Data under study =>
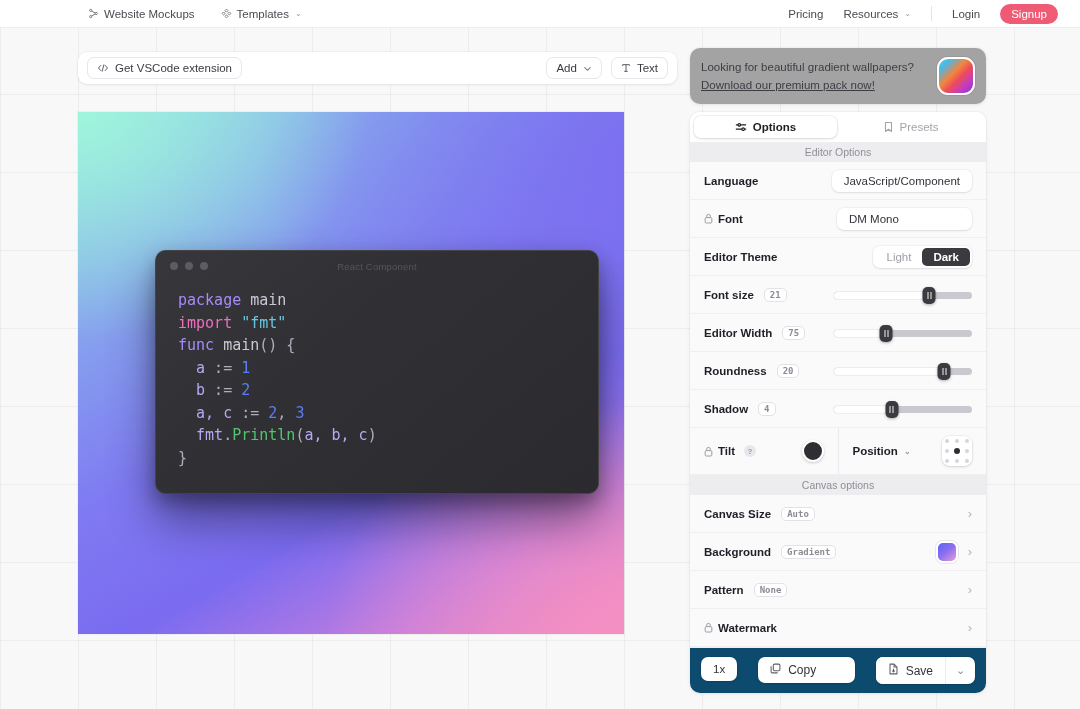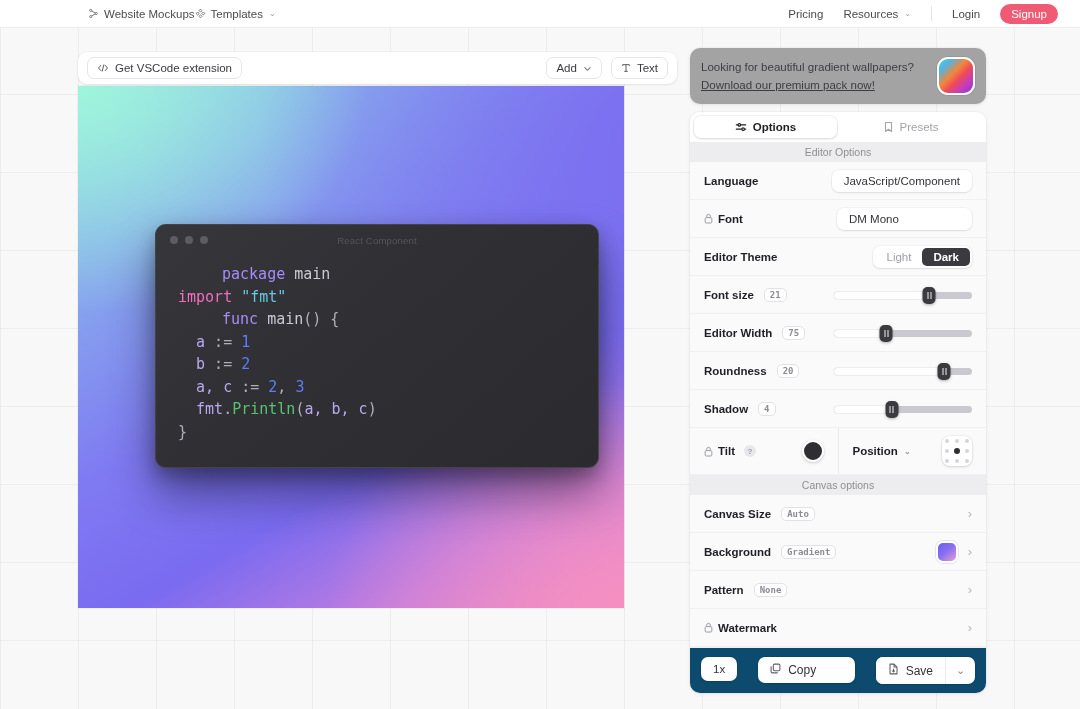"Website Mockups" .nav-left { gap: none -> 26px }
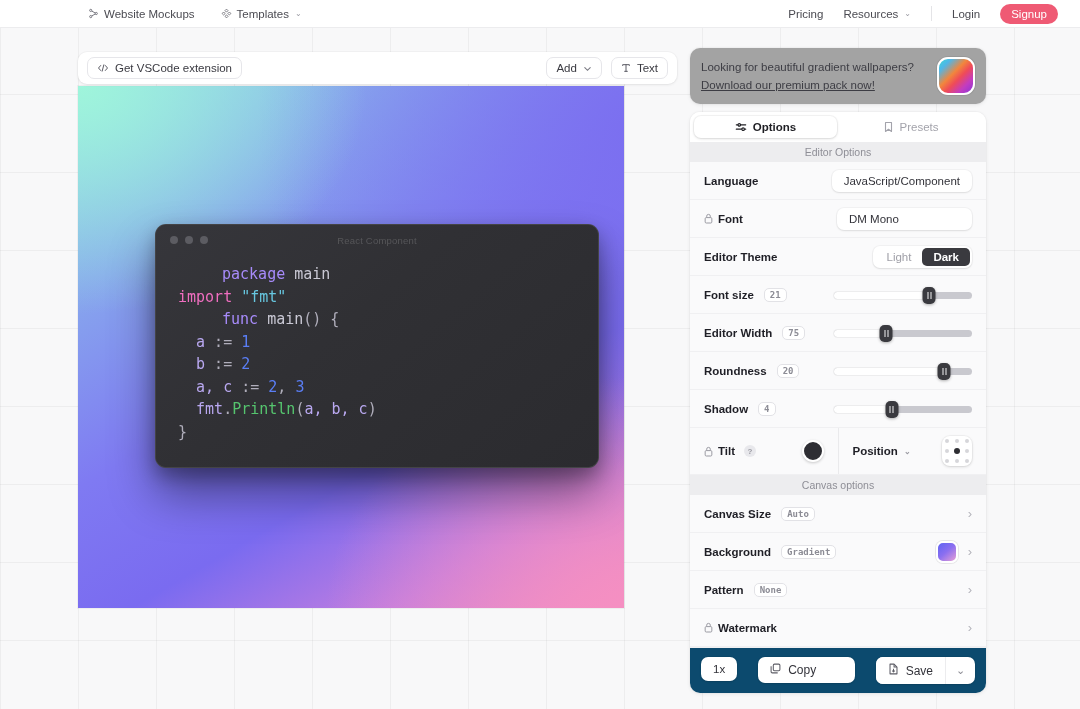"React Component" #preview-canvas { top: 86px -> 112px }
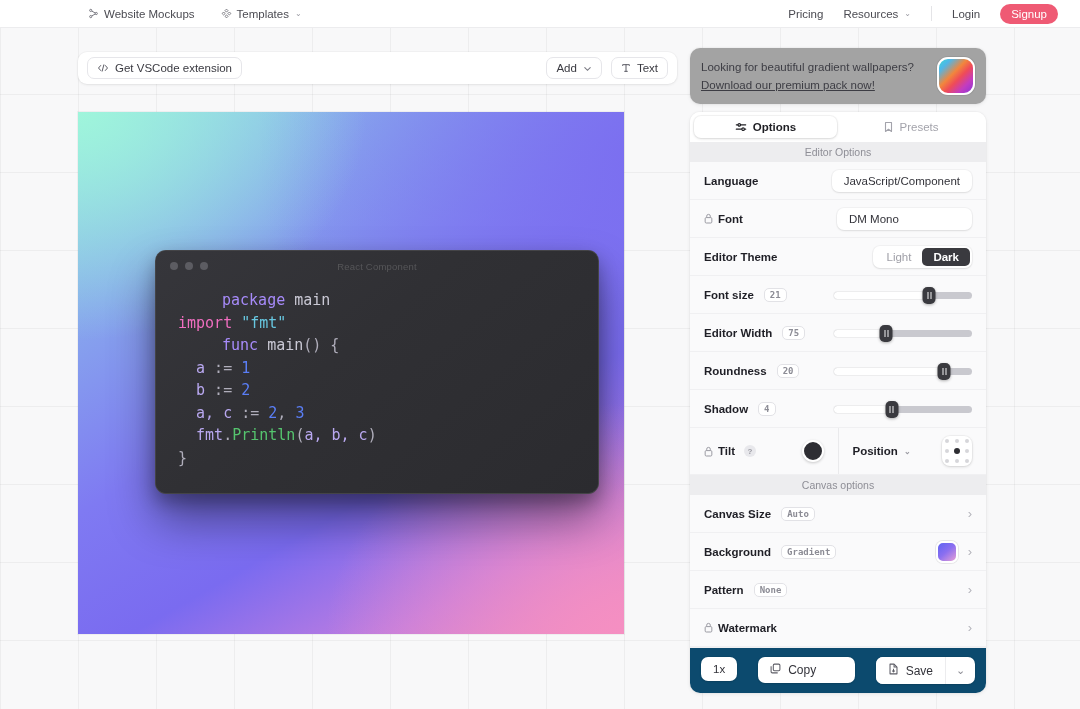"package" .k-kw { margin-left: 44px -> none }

--

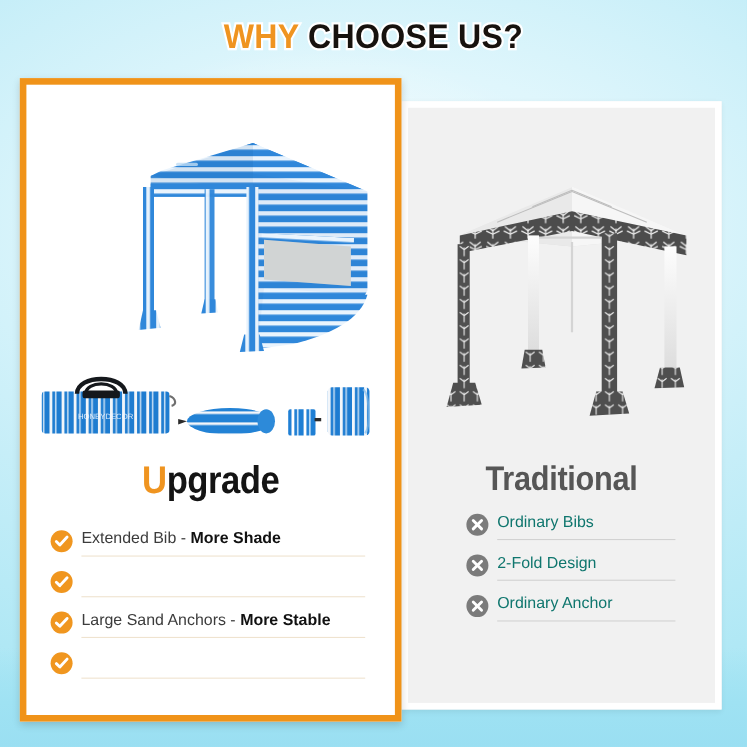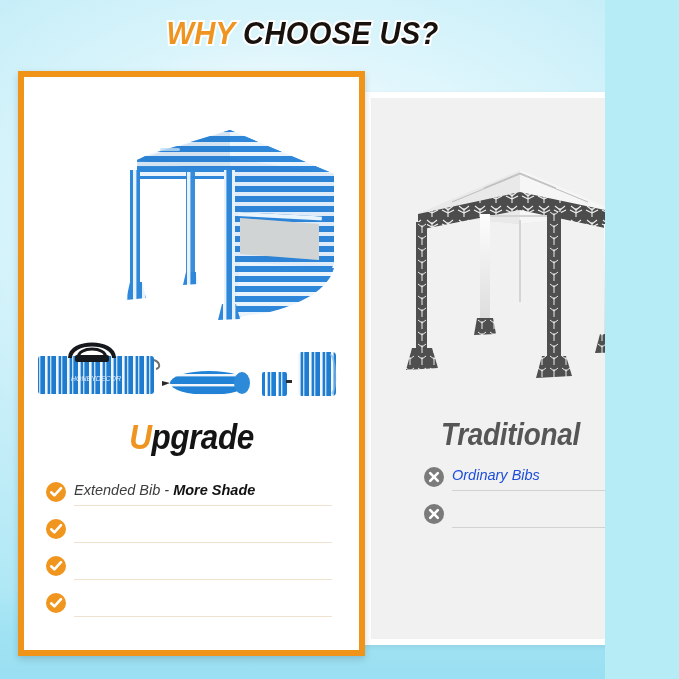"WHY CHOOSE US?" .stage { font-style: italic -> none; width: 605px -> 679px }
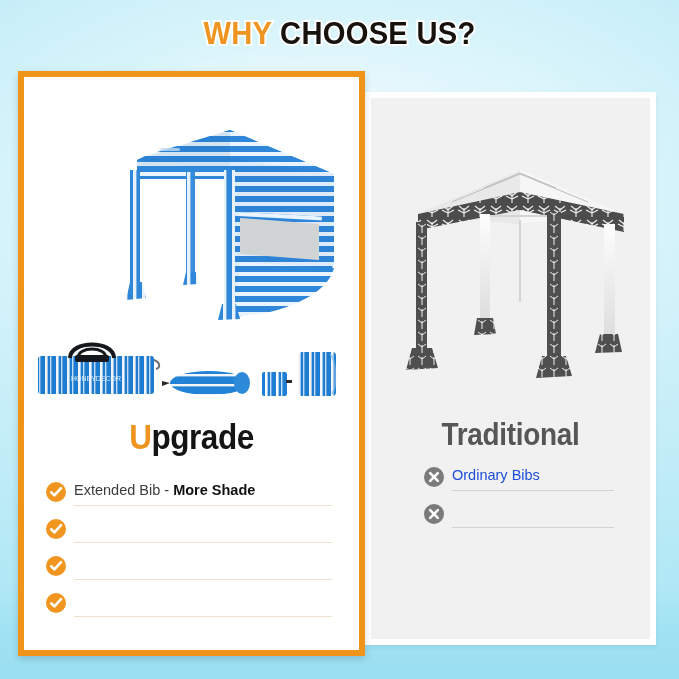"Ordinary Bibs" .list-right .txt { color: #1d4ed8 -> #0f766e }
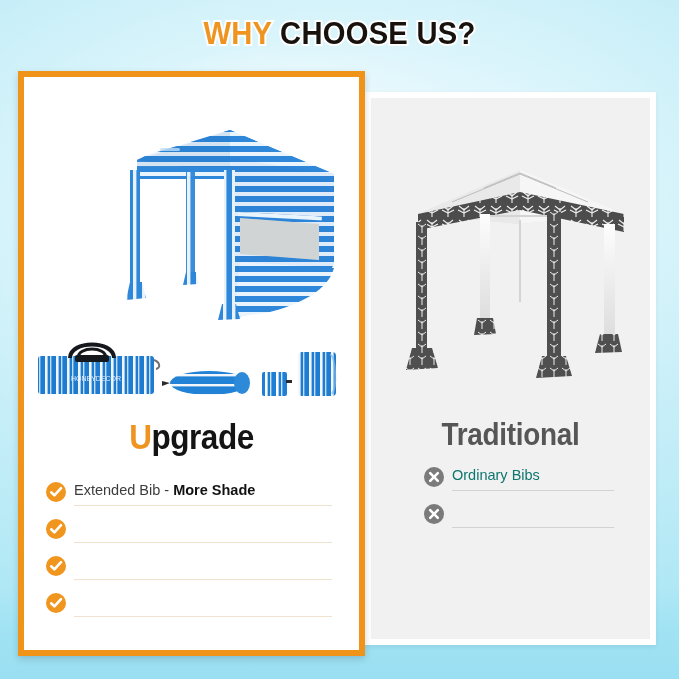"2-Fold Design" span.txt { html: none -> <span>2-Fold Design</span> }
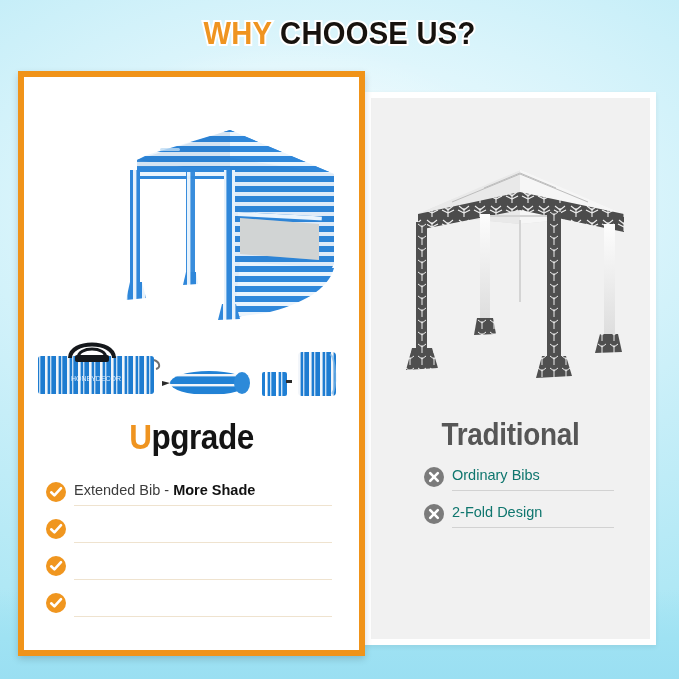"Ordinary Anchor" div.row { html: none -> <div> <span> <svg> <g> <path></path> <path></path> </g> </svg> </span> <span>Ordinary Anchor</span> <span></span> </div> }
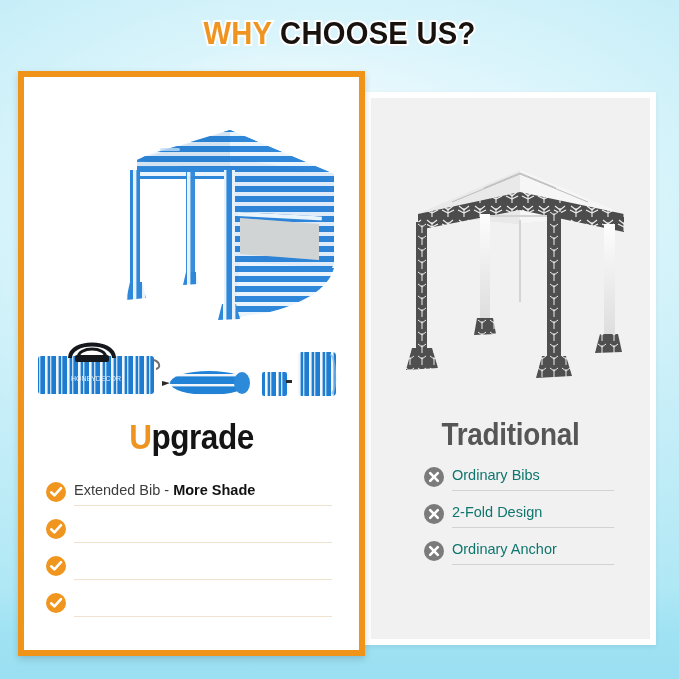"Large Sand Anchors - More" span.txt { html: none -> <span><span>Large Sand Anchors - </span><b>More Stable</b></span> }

* * *

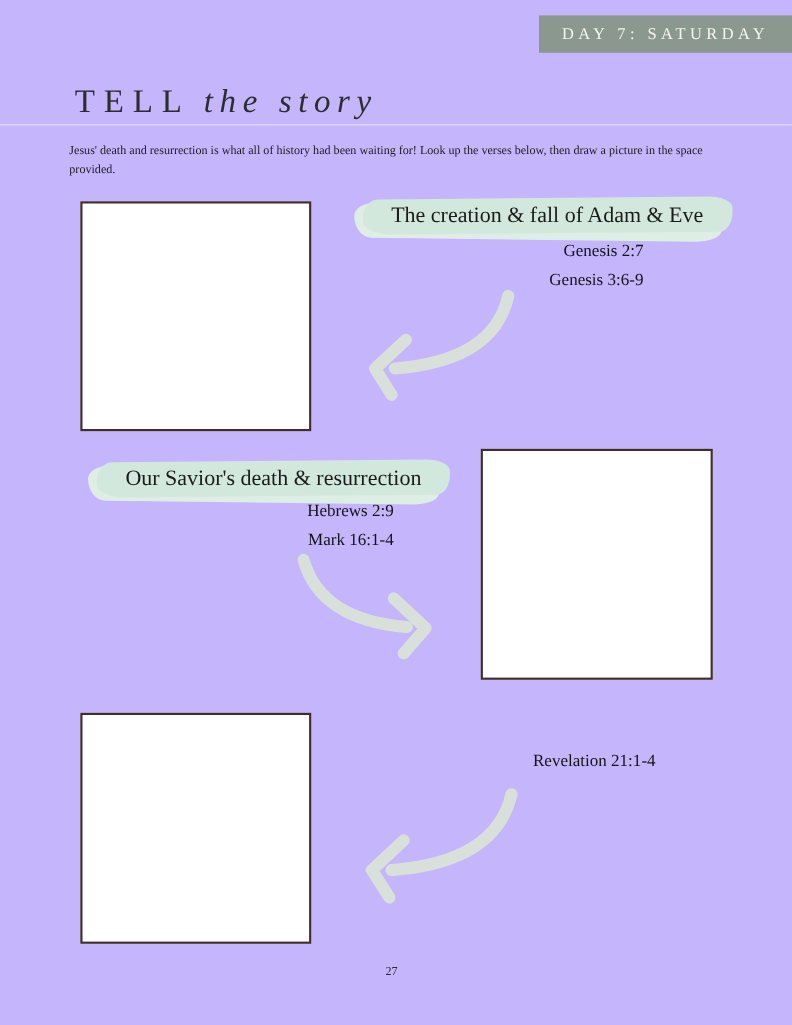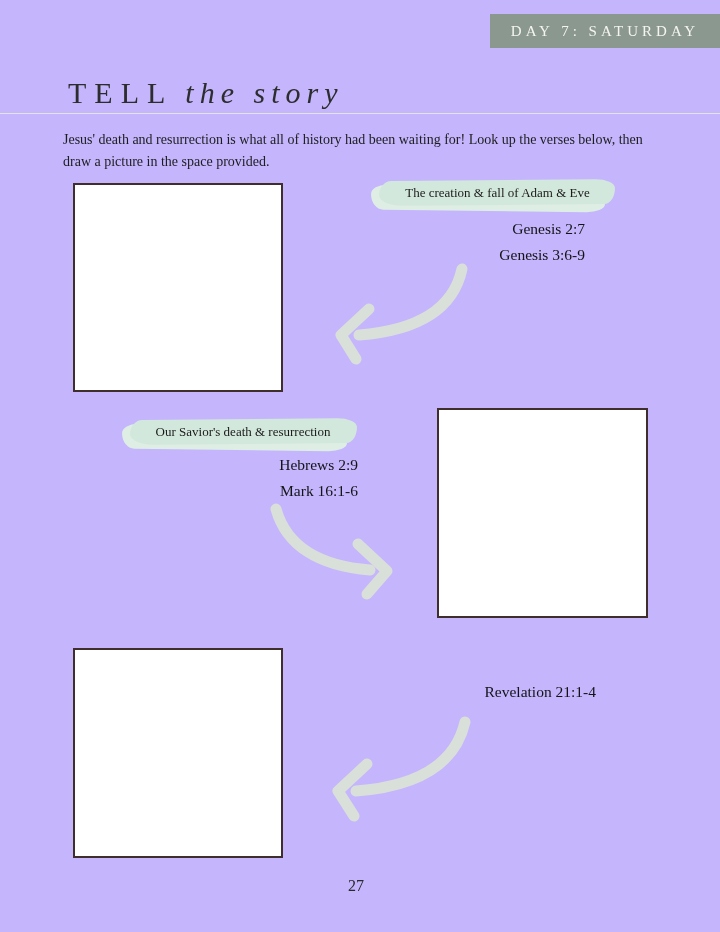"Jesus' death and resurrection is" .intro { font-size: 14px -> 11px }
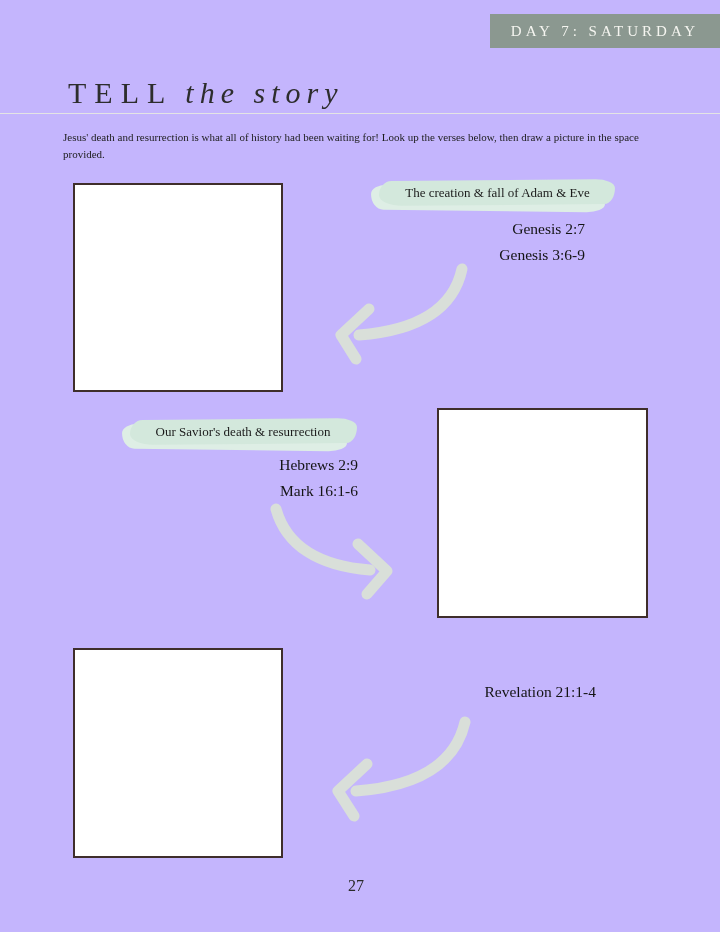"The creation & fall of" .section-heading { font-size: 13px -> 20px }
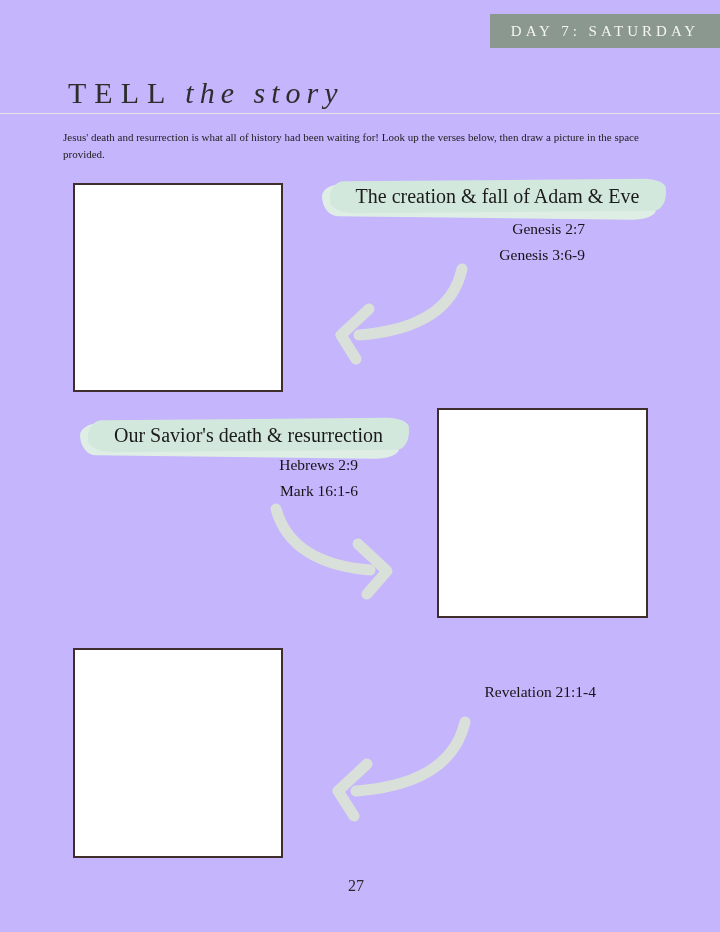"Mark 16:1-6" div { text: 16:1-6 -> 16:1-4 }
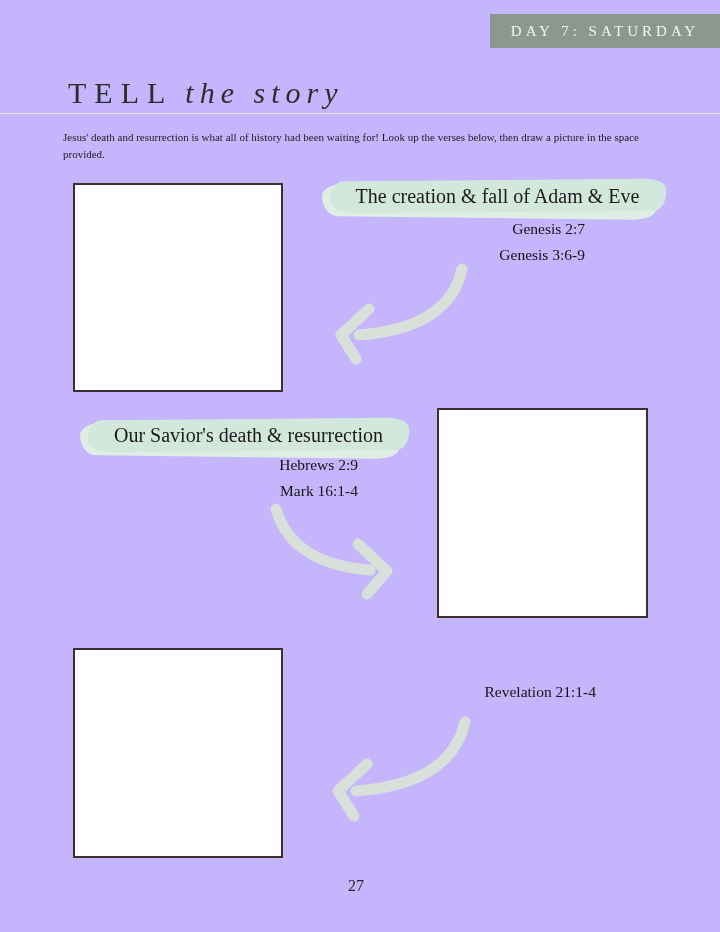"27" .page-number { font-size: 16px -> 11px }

Task instructions =>
In the listing above, find the line with "gap: none ->" and the line with "margin-left: 44px ->". Copy exactly those lines and all between them, minus the images.

Your solution =>
"Website Mockups" .nav-left { gap: none -> 26px }
"React Component" #preview-canvas { top: 86px -> 112px }
"package" .k-kw { margin-left: 44px -> none }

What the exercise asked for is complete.